● **About this task**
Print the records below exactly, with no pictures.

● **Given information**
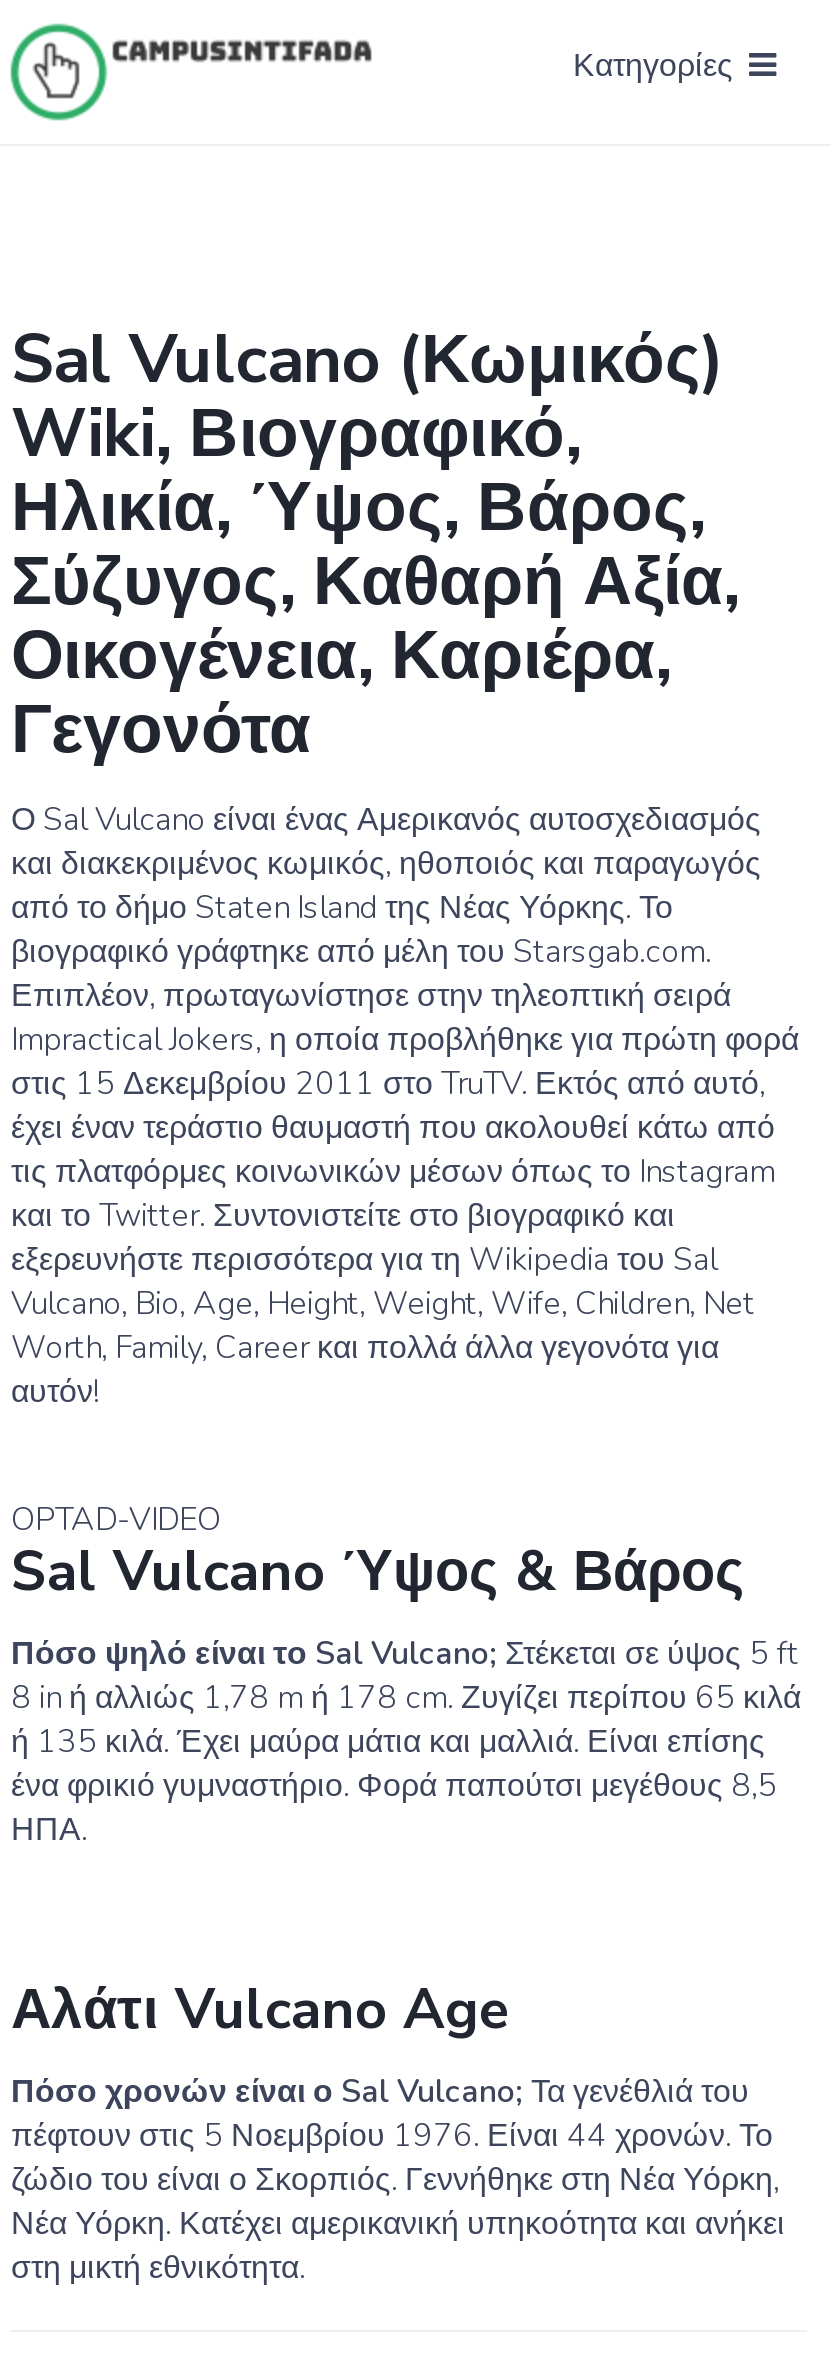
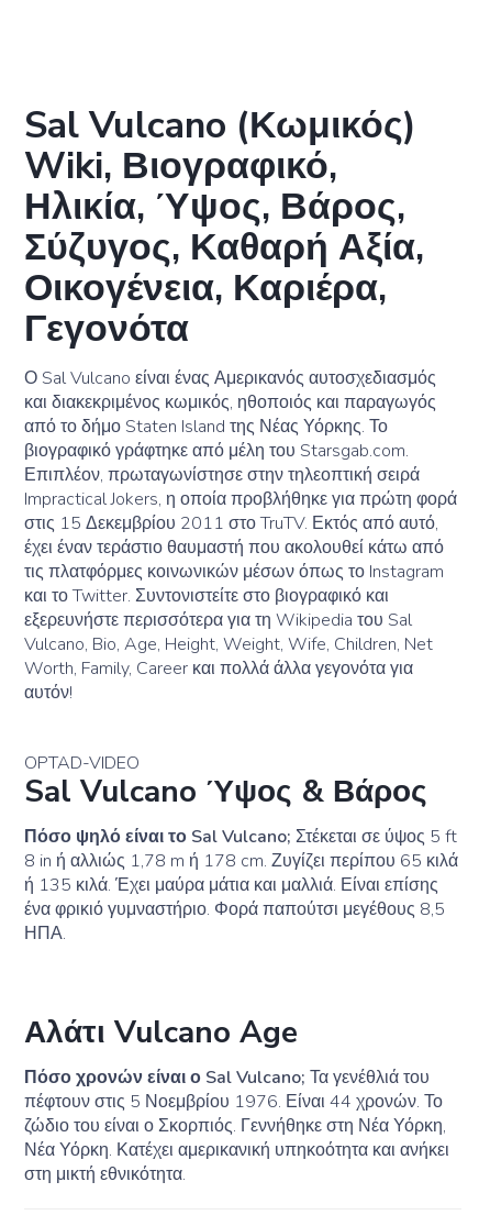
[9,22,373,122] [image] -> none
[573,44,749,88] Κατηγορίες -> none

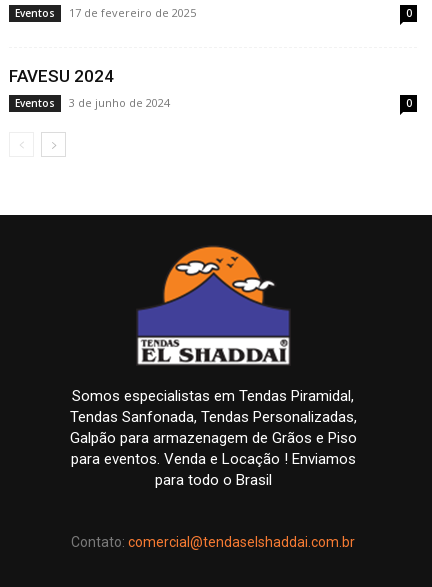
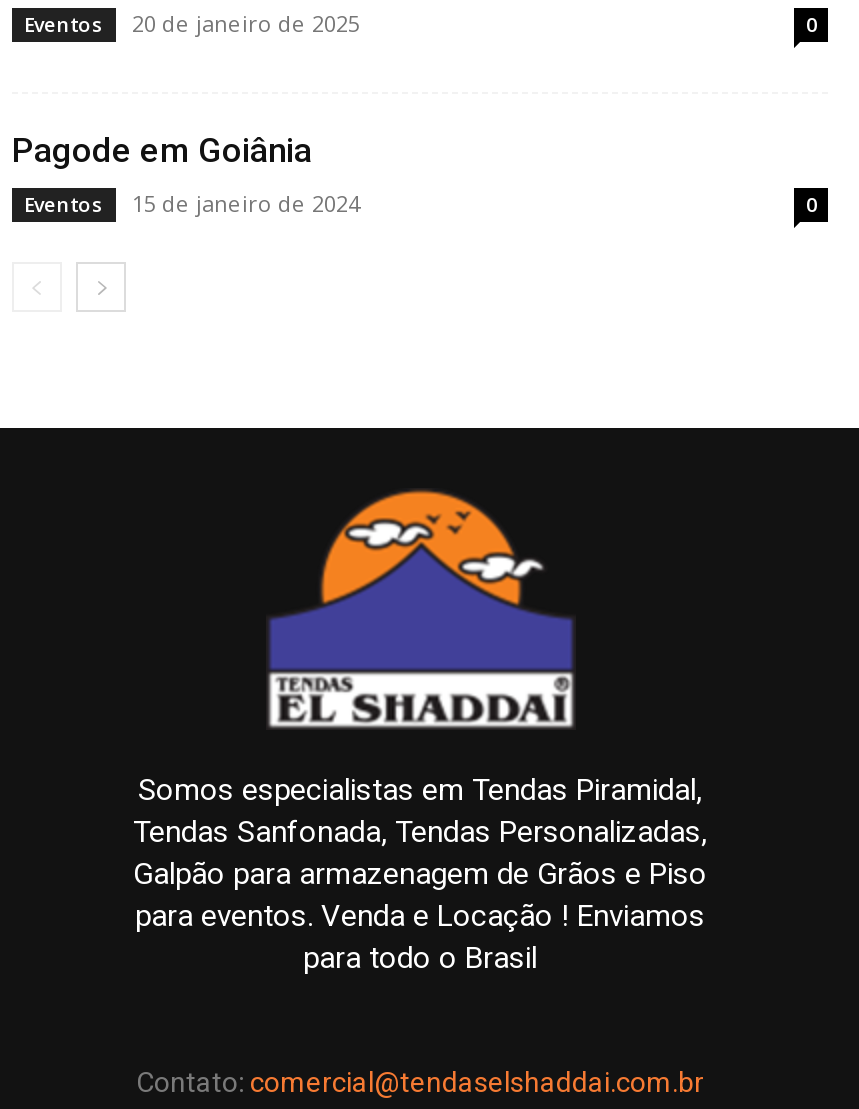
[69,5,196,20] 17 de fevereiro de 2025 -> [132,8,360,38] 20 de janeiro de 2025
[9,66,114,86] FAVESU 2024 -> [12,130,312,170] Pagode em Goiânia
[15,95,170,110] Eventos 3 de junho de 2024 -> [24,188,360,218] Eventos 15 de janeiro de 2024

● **Response for this exercise**
[9,22,373,122] [image] -> none
[573,44,749,88] Κατηγορίες -> none

[69,5,196,20] 17 de fevereiro de 2025 -> [132,8,360,38] 20 de janeiro de 2025
[9,66,114,86] FAVESU 2024 -> [12,130,312,170] Pagode em Goiânia
[15,95,170,110] Eventos 3 de junho de 2024 -> [24,188,360,218] Eventos 15 de janeiro de 2024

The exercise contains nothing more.